-------- Data section --------

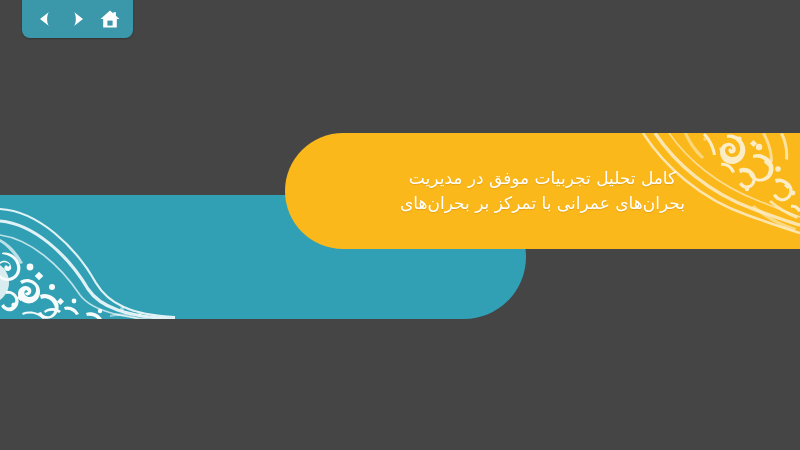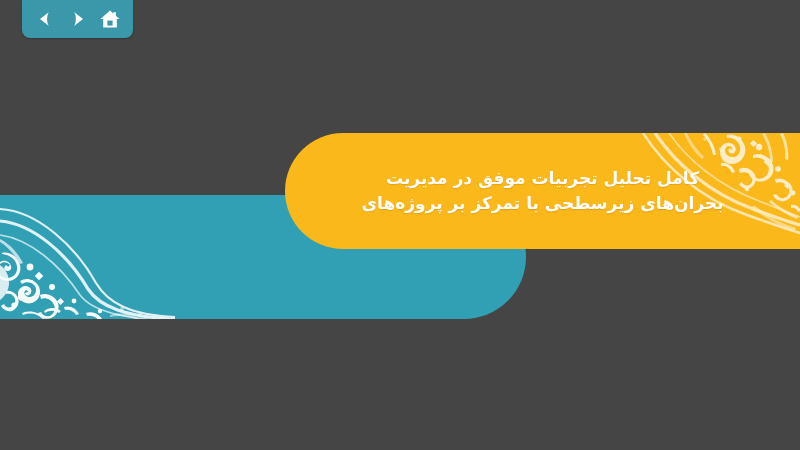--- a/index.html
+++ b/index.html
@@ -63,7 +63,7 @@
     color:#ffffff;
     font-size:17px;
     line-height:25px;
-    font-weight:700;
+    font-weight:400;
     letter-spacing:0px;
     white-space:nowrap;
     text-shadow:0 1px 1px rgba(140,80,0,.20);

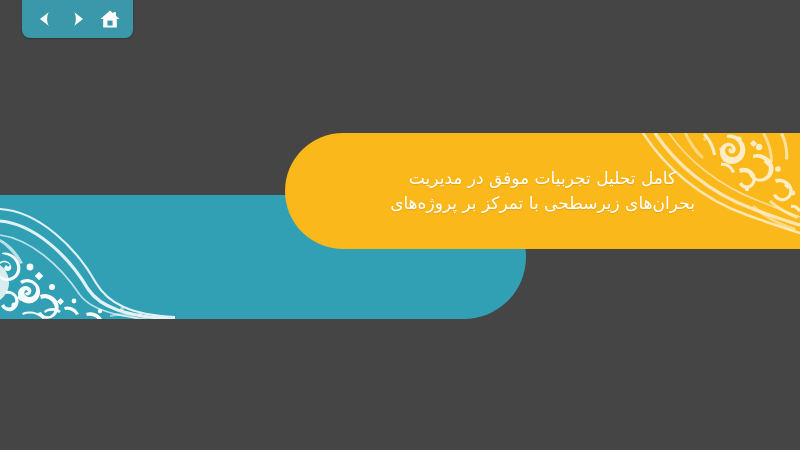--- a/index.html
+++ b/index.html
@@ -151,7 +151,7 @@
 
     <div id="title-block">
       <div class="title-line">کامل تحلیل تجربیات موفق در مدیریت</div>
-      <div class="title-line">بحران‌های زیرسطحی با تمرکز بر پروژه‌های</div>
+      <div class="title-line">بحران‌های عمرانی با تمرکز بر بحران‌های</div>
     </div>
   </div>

--------

Activity
All that is wanted is the line with "تمرکز بر بحران‌های</div>" and every later line in the entries, reproduced exactly.

Response
+      <div class="title-line">بحران‌های عمرانی با تمرکز بر بحران‌های</div>
     </div>
   </div>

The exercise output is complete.